Considerando que a literatura tem reportado uma faixa de concentrações de adenosina entre 0,5 µmol/L e 115 µmol/L na urina de pessoas com câncer de pulmão, gástrico e de mama [127,128], o método proposto exibiu uma sensibilidade adequada para monitorar adenosina em concentrações fisiologicamente relevantes. Em adição à avaliação da precisão e a exatidão do método, a seletividade do mesmo foi demonstrada por meio de ensaios de adição e recuperação na presença de potenciais interferentes. Os potenciais interferentes selecionados para este estudo foram quatro nucleosídeos com estruturas químicas similares à adenosina.
Os resultados mostraram que não houve diferença significativa (teste t-Student com 95% de confiança) entre o valor adicionado e recuperado de adenosina (50 µmol/L) em urina real, após a adição de: guanosina (25 µmol/L), citidina (25 µmol/L), timidina (25 µmol/L) e uridina (25 µmol/L).
Tabela 6. Ensaios de adição e recuperação na determinação de adenosina em amostras de urina de três pessoas saudáveis (U1, U2 e U3).
Amostra Adicionada (µM) Determinada (µM) Recuperação (%)
U1 25 28 ± 4 112 75 80 ± 6 106 U2 25 24 ± 3 96 75 76 ± 8 101 U3 25 26 ± 3 104 75 73 ± 6 97
Os espectros SERS dos potenciais interferentes estudados, obtidos em pH ácido e básico, são apresentados na Figura 43. Apesar de a guanosina ser o único nucleosídeo que apresentou um sinal SERS significativo em pH = 1, o efeito de matriz da urina provocou uma grande supressão deste sinal e, consequentemente, não houve diferença significativa nos espectros SERS recuperados (adenosina e matriz de urina). Esses resultados demonstraram a boa seletividade do método proposto como resultado do uso de MCR-ALS e a adsorção preferencial de adenosina nas GNPs, que foi promovida pelas condições experimentais selecionadas.
Figura 43: Espectros SERS de adenosina, guanosina, citidina, uridina e timidina obtidos após a pré-concentração por ring oven em pH (A) 1 e (B) 11.

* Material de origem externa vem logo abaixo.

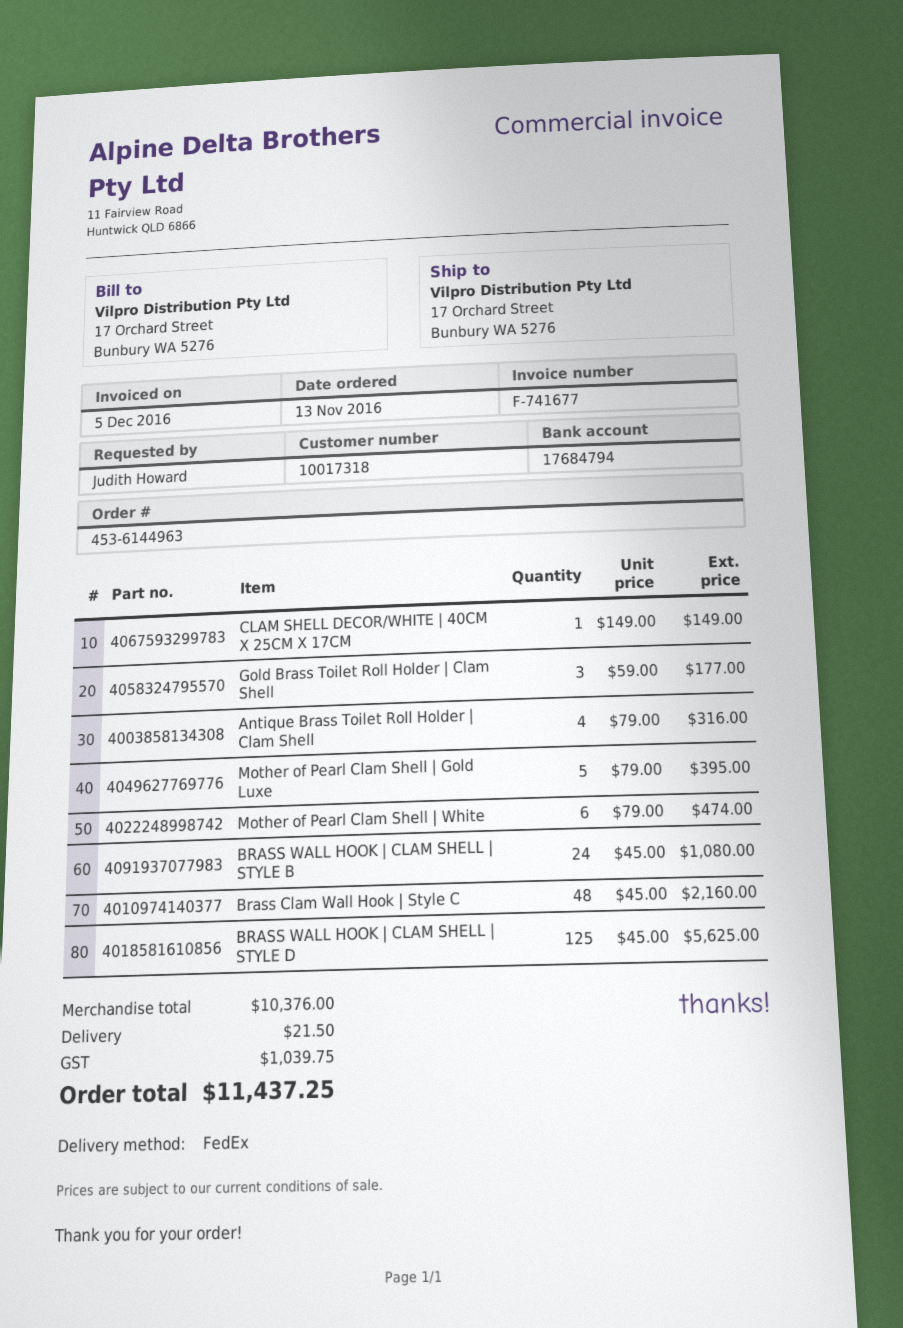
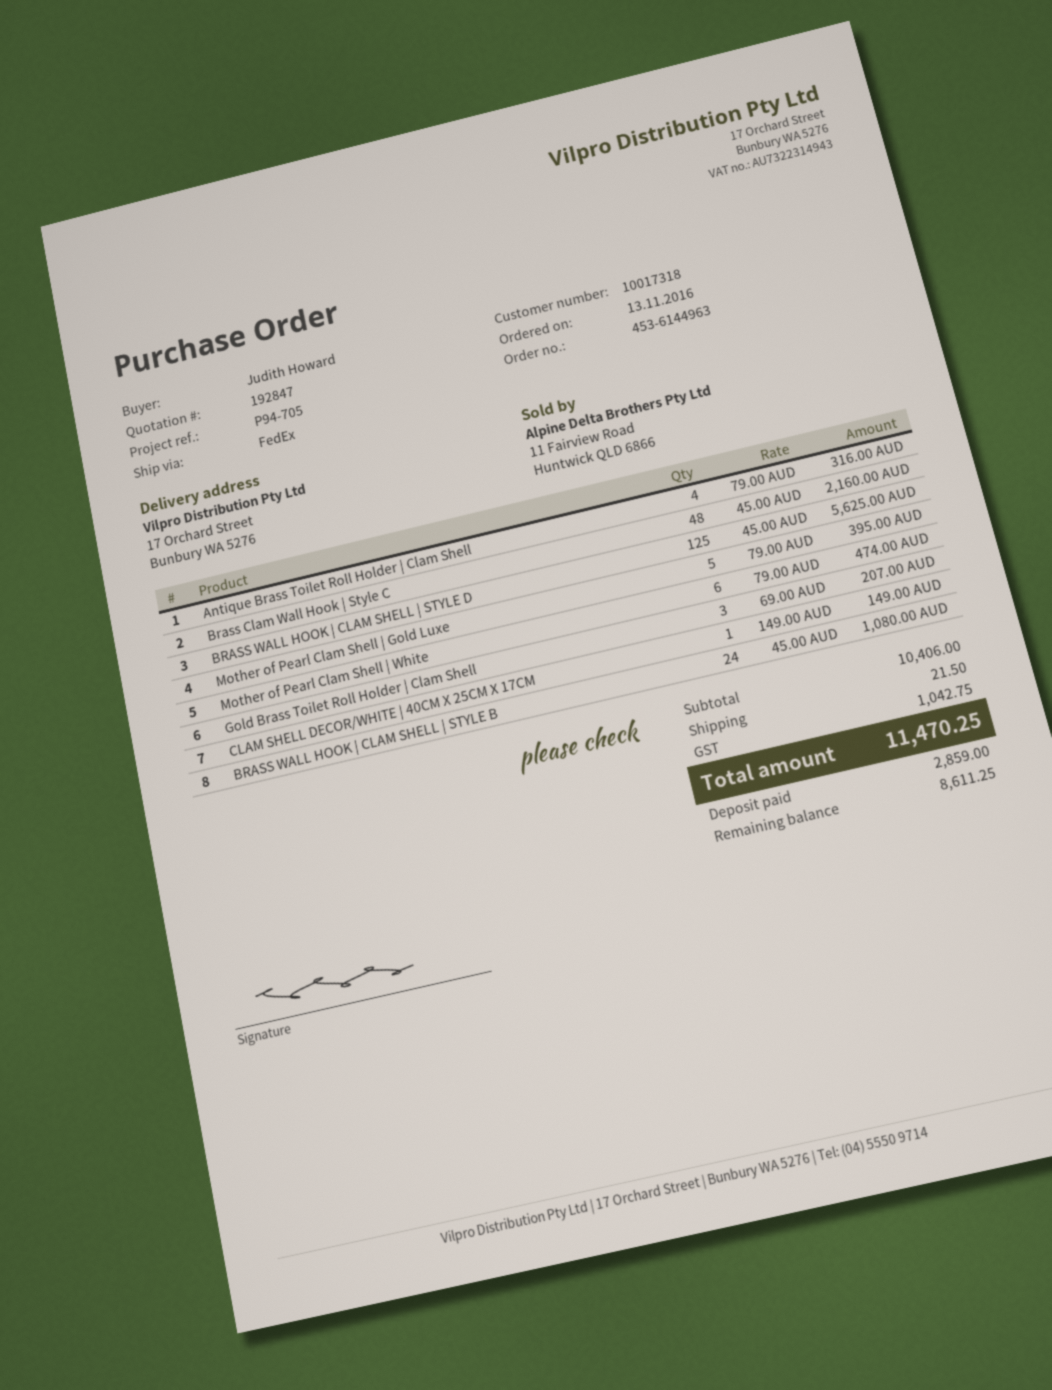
Gold Brass Toilet Roll Holder | Clam Shell: 3 x 59.00 = 177.00 -> 3 x 69.00 = 207.00
subtotal: 10376.00 -> 10406.00
tax: 1039.75 -> 1042.75
total: 11437.25 -> 11470.25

Portanto, o método proposto apresenta a seletividade, a precisão e a exatidão adequadas para ser potencialmente utilizado no monitoramento e diagnóstico precoce de câncer utilizando SERS e papel de filtro como plataforma analítica.
5.5 Conclusões parciais
Em conclusão, o método ROP-SERS-MCR-ALS proposto foi utilizado com sucesso para a determinação de adenosina, um potencial biomarcador de câncer em urina, em concentrações fisiologicamente relevantes. A etapa de pré-concentração pela técnica de ring oven mostrou ser uma estratégia eficiente para melhorar o procedimento de amostragem em papel de filtro. O pH mostrou ser um parâmetro fundamental no desenvolvimento de métodos analíticos baseados em SERS, pois seu estudo pode levar à redução do sinal SERS dos interferentes. Por fim, o método proposto permitiu a determinação seletiva de adenosina, mesmo na presença de interferentes da matriz de urina e quatro nucleosídeos com estrutura química similar.